Blacklegged Tick / Deer Tick
The blacklegged tick is established statewide in all three Delaware counties. The article describes it as arguably the most medically important tick species in the United States because it can transmit at least seven pathogens that cause disease in humans. These include the agents of Lyme disease, anaplasmosis, babesiosis, Powassan virus disease, ehrlichiosis, and tick-borne relapsing fever.
For Delaware, this is one of the most important ticks to understand because it connects directly to several diseases that affect people in the Mid-Atlantic region.
American Dog Tick
The American dog tick remains important. The article identifies it as one of the principal ticks of public health importance in the United States because it can vector agents associated with Rocky Mountain spotted fever, tularemia, Q fever, and anaplasmosis.

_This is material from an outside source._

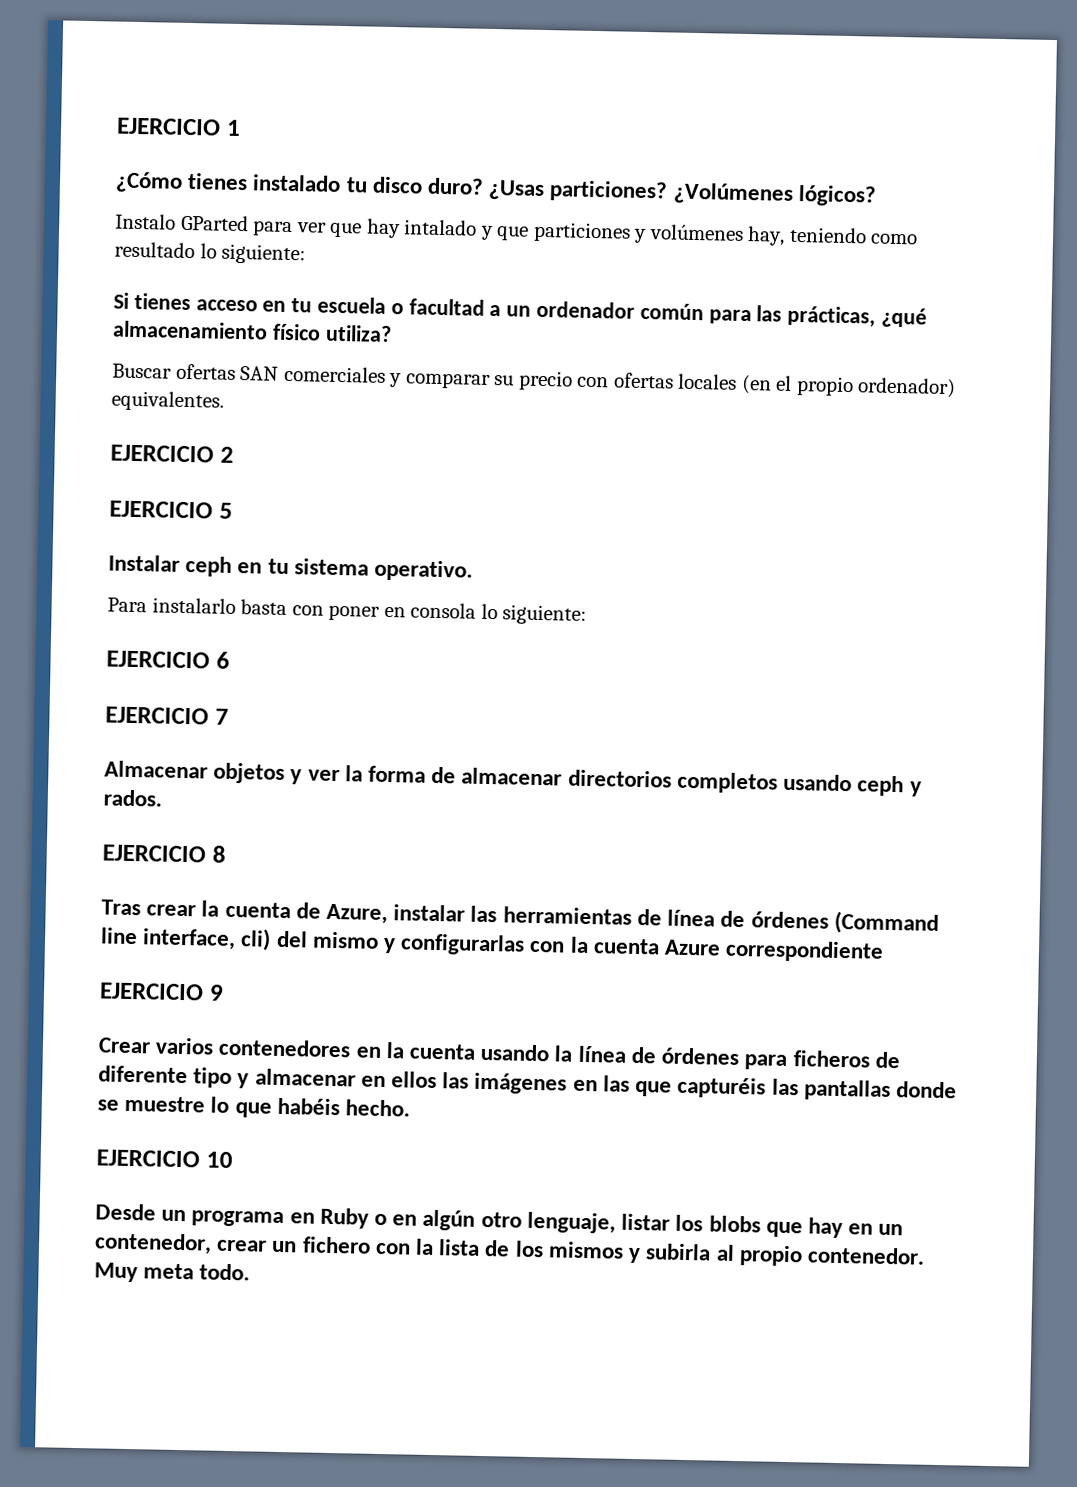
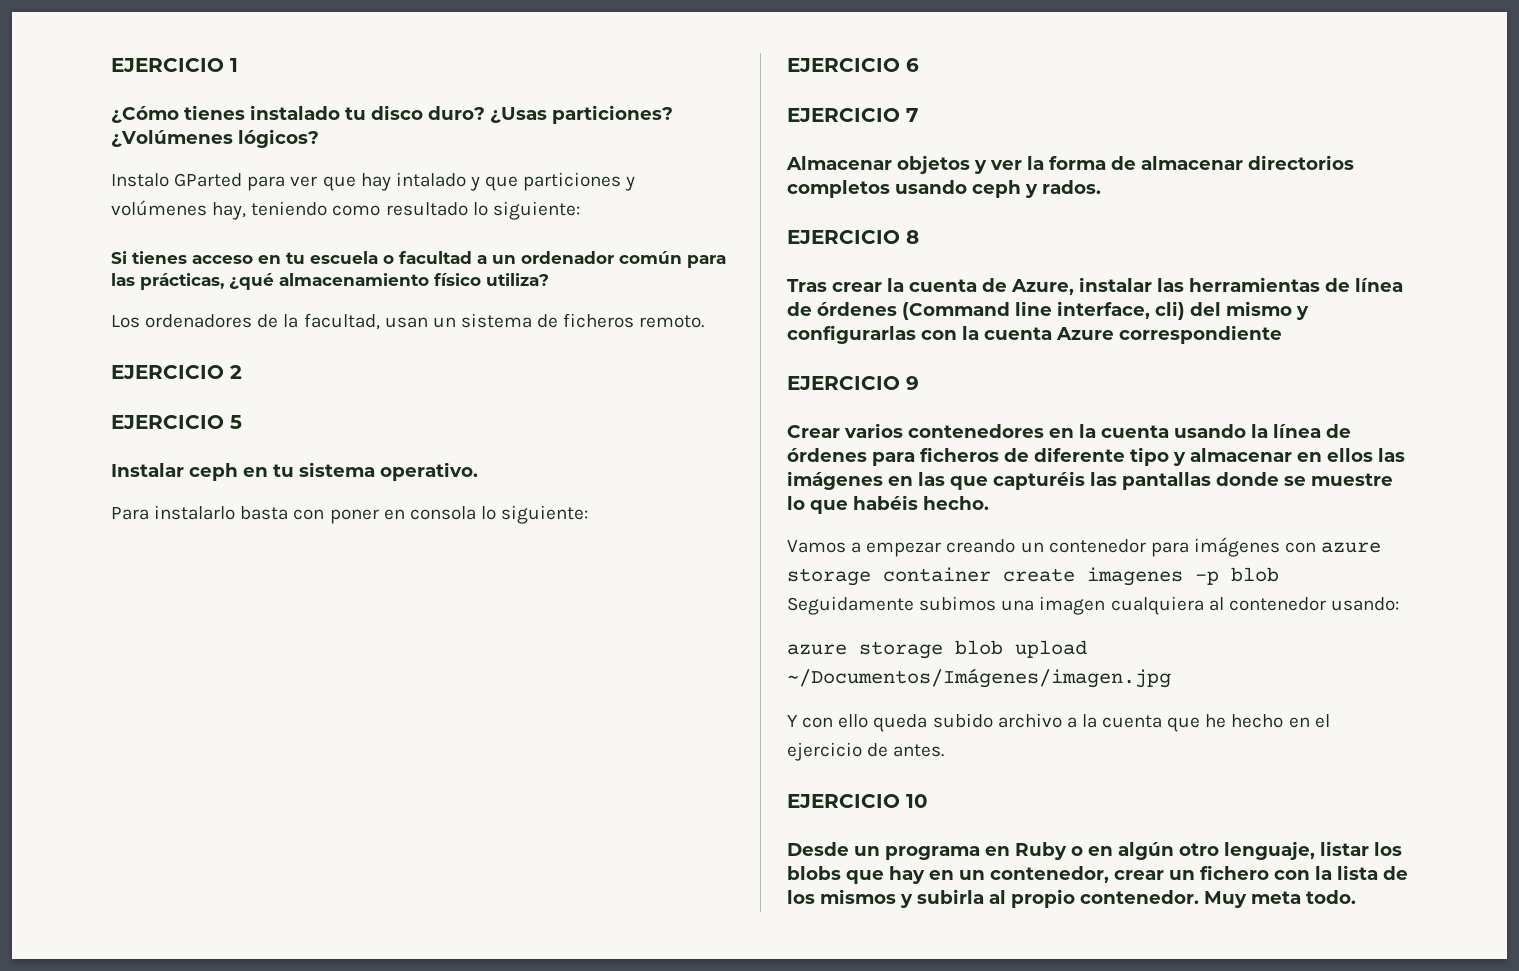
[112,363,957,399] [111,390,224,412] Buscar ofertas SAN comerciales y comparar su precio con ofertas locales (en el propio ordenador) equivalentes. -> [111,313,705,330] Los ordenadores de la facultad, usan un sistema de ficheros remoto.
(411, 1108) none -> [787,537,1382,557] [787,567,1279,586] [787,596,1399,615] [787,640,1087,659] [787,668,1171,688] [787,713,1330,732] [787,742,945,761] // Vamos a empezar creando un contenedor para imágenes con azure storage container create imagenes -p blob Seguidamente subimos una imagen cualquiera al contenedor usando: // azure storage blob upload ~/Documentos/Imágenes/imagen.jpg // Y con ello queda subido archivo a la cuenta que he hecho en el ejercicio de antes.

Even though other ticks have grown in medical importance, this species is still part of the larger tick-borne disease picture in Delaware.
Gulf Coast Tick
The Gulf Coast tick is another species to watch. The article says it became established in Kent County by 2013 and in all three Delaware counties by 2019, with the highest numbers collected in Sussex County. It is a vector of Rickettsia parkeri, the agent of Tidewater spotted fever, and the first record of a Gulf Coast tick infected with Rickettsia parkeri in Delaware came from a specimen collected at Bombay Hook National Wildlife Refuge in 2012.
Asian Longhorned Tick
The Asian longhorned tick was first detected in the United States in 2017 and first detected in Delaware in 2019. The article states that it is now established statewide. While its public health impact in North America has been limited so far, the study identifies it as a species of veterinary concern because it can transmit Theileria orientalis, a parasite that causes theileriosis in cattle.
Why This Is a Public Health Issue
Tick-borne diseases are a public health focus in Delaware because the state has several medically important tick species, documented disease burden, and conditions that allow people and ticks to overlap.
The study’s authors specifically say their objective was to update the list of Delaware tick species and assess their risk to public health. They also note that understanding which tick species occur in an area, when people are most likely to encounter them, and which hosts they feed on is an important step in evaluating risks to humans, livestock, companion animals, and wildlife.
That is the heart of the issue. Public health is not only about treating illness after it happens. It is also about knowing where risks exist, which species are spreading, and how residents can reduce exposure before a bite occurs.
Tick Awareness Is Still Too Low
One of the most important points in the article is that tick literacy and public concern for tick-associated diseases remain low in Delaware.
That is a problem because prevention depends on awareness.
People need to know that ticks can be found in wooded, brushy, grassy, and even residential areas. They need to know that different tick species can carry or cause different health issues. They also need to understand that checking for ticks after outdoor activity is not just a good habit. In Delaware, it is a practical health step.
The Bottom Line
Delaware’s tick issue is bigger than many people realize.
The state has 15 established hard tick species, several medically important ticks, and a documented burden of tick-associated diseases that places it among the higher-risk states for several conditions. The blacklegged tick, lone star tick, American dog tick, Gulf Coast tick, and Asian longhorned tick all play a role in why tick surveillance and public education matter.
The main message is simple: tick-borne diseases are a public health focus in Delaware because the risk is real, local, and ongoing.
For residents and visitors, the best response is not panic. It is prevention, awareness, and quick action after possible exposure.
Check yourself. Check your pets. Know the common ticks. Watch for symptoms. And take Delaware’s tick season seriously.